A production-ready, multi-agent orchestration system built with LangGraph. This banking multi-agent system intelligently routes queries to specialized expert agents while maximizing LLM serving efficiency through prefix caching.
- Optimized for Prefix Caching - Architecture designed to maximize KV cache hit rates
- Multi-Agent System - Router + 3 specialized expert agents (Technical, Compliance, Support)
- Full Observability - Integrated Langfuse tracing for production monitoring and auto evaluation
- Session Management - Persistent conversation state with checkpointing, allow stateful, multi-Turn Conversations
- Production Ready - Error handling, logging, health checks, containerization
- FastAPI + LangGraph Banking Multi-Agent System
The system implements a supervisor pattern with specialized expert agents:
Flow:
- Router Node - Analyzes incoming query with recent chat history and routes to appropriate expert(s)
- Specialized Agents - Process domain-specific queries in parallel:
- Technical Specialist - Responsible for extracting system specifications, API limits, and troubleshooting steps from the manual.
- Compliance Auditor - Interprets regulatory rules, "Can/Cannot" constraints, and policy boundaries.
- Support Concierge - Summarizes complex procedures into step-by-step guides for non-technical staff.
- Supervisor Response - Synthesizes expert outputs into final answer
- State Management - Persistent conversation state with checkpointing
This system processes a 50-page Internal Operations & Compliance Manual (~25,000 tokens) for every query. Without optimization, this would result in:
- High computational cost per request because of recompute attention and KV states repeatedly (E.g with Claude Sonnet, cached input cost 0.3 USD/M tokens while uncached ones costs 3 USD/M tokens - a 10x much )
- Cause high Time To First Token (TTFT)
Following the design principles described in the Manus Context Engineering Blog, this system is explicitly engineered around KV-cache behavior in autoregressive language models.
Because LLMs are autoregressive, even a single-token difference in the prompt prefix will invalidate the cached key–value (KV) states and force the model to recompute the full attention matrix. To avoid this, the prompt prefix must remain strictly stable across invocations.

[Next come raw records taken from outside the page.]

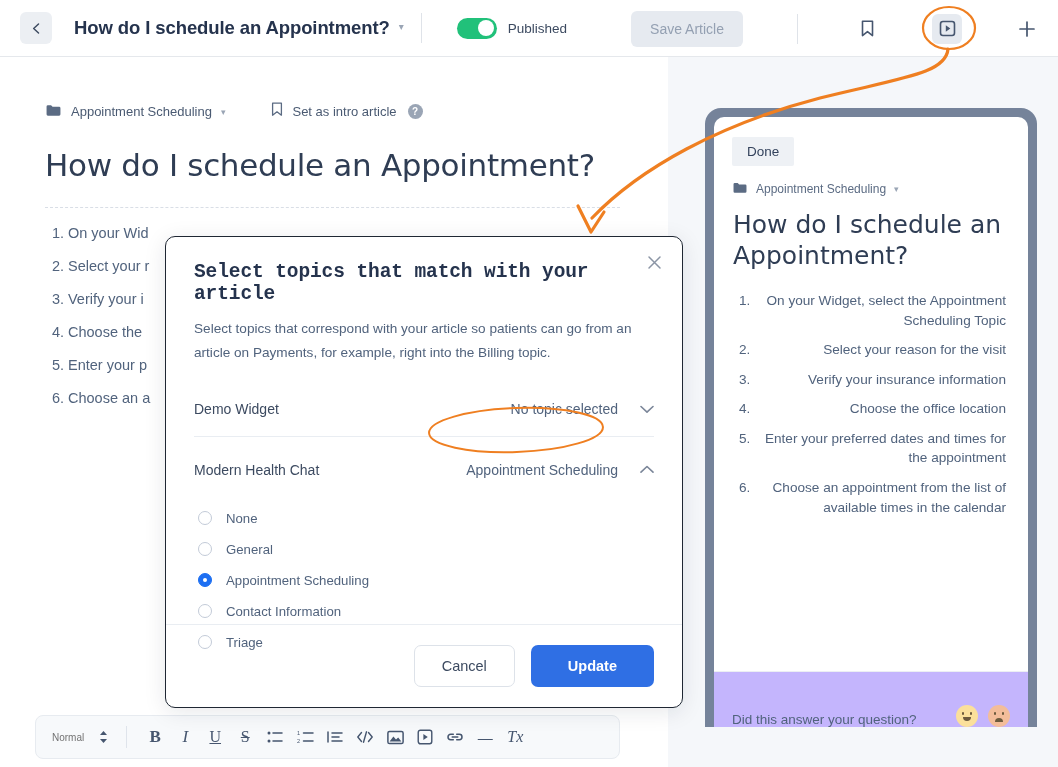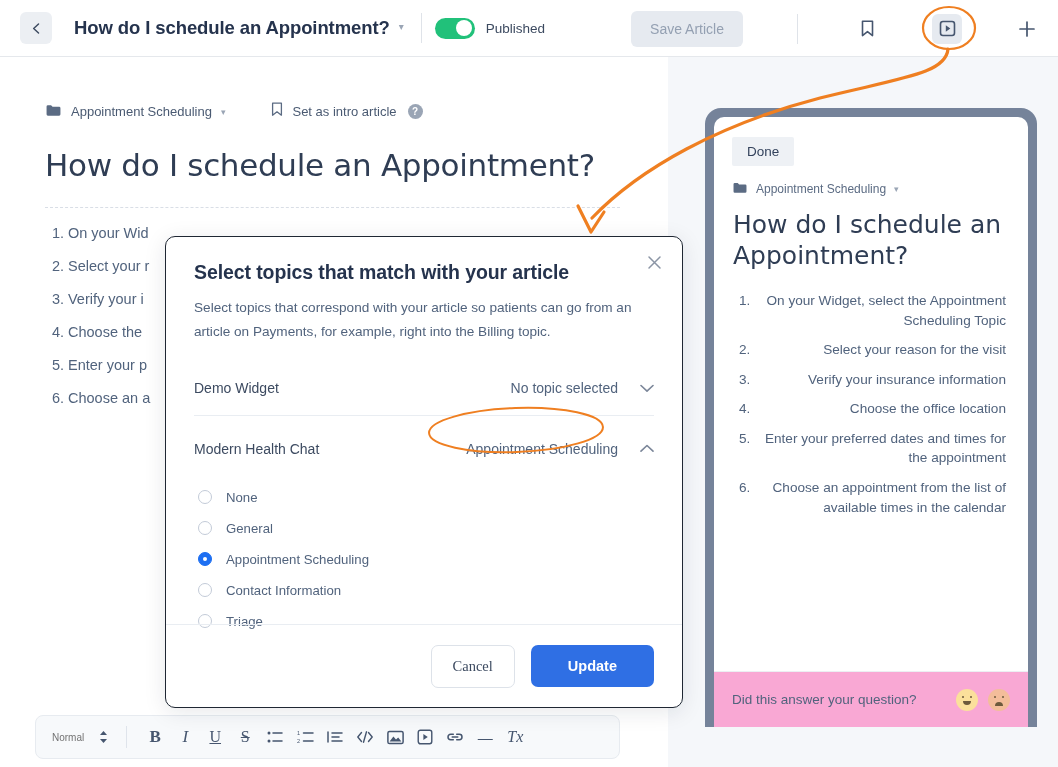"Published" .toggle-wrap { margin-left: 13px -> 35px }
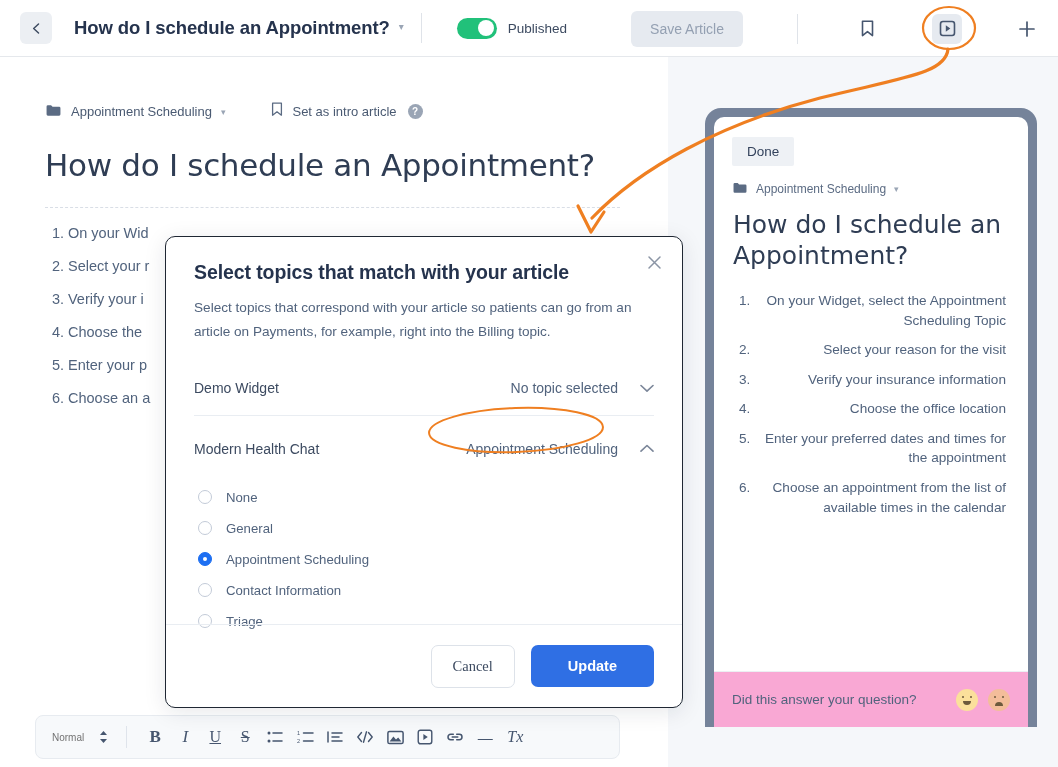"Select topics that match with" .modal-h { font-family: none -> Liberation Mono, monospace }
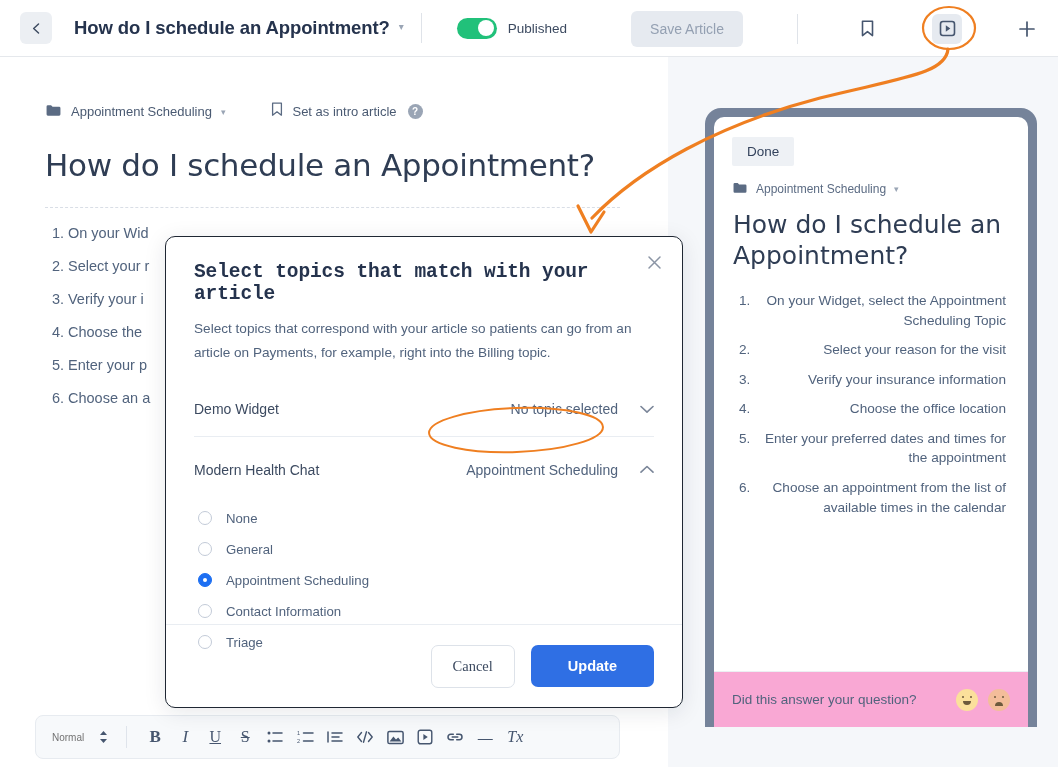"Cancel" .btn-cancel { font-family: Liberation Serif, serif -> Liberation Sans, sans-serif; padding: 12px 21px -> 12px 27px }
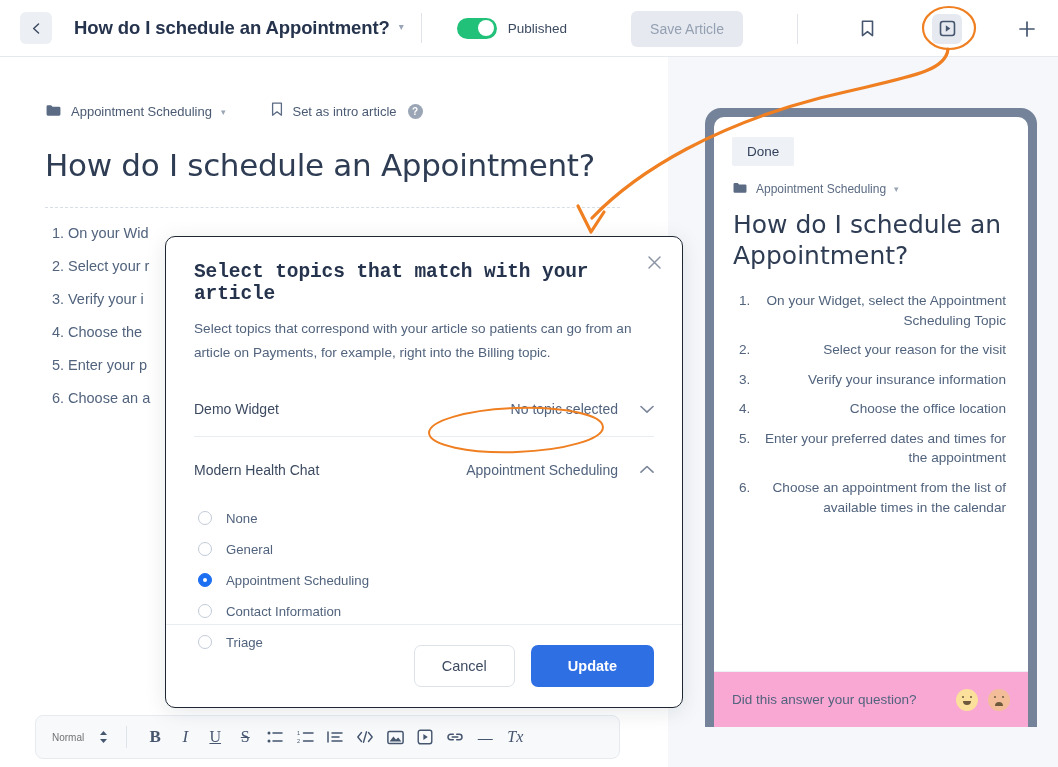"Did this answer your question?" .pv-footer { align-items: center -> flex-end; background: #f9a8d4 -> #c4b5fd }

The system therefore adopts the following prompt composition model:
Prompt = [Shared Fixed Prefix] + [Agent-Specific Dynamic Suffix]
When using vLLM, which implements PagedAttention, KV-cache memory is managed in fixed-size blocks (default: 16 tokens per block) and reuses cached blocks when prefix matches. If agent role instructions were embedded before the manual (or interleaved differently per agent):
- vLLM would allocate separate KV-cache blocks per agent
- KV-cache usage would increase significantly (≈3× in a 3-agent system), tripling memory usage and reducing throughput.
To prevent this, the system enforces a fully static, identical prefix reused across all agent calls:
- The large manual (~25000-token Opretion Manual) share across agents is placed at the beginning of prompts as a fixed prefix
- Agent-specific instructions are appended after the manual
- Contains role instructions and formatting rules
- Small and recomputed per agent
User Query
↓
Router
↓
(Technical | Compliance | Support) ← parallel when needed
↓
Synthesis
↓
Final Response
- The
Routernode determines which expert agent(s) should handle the query. - One or more specialized agents may be executed in parallel.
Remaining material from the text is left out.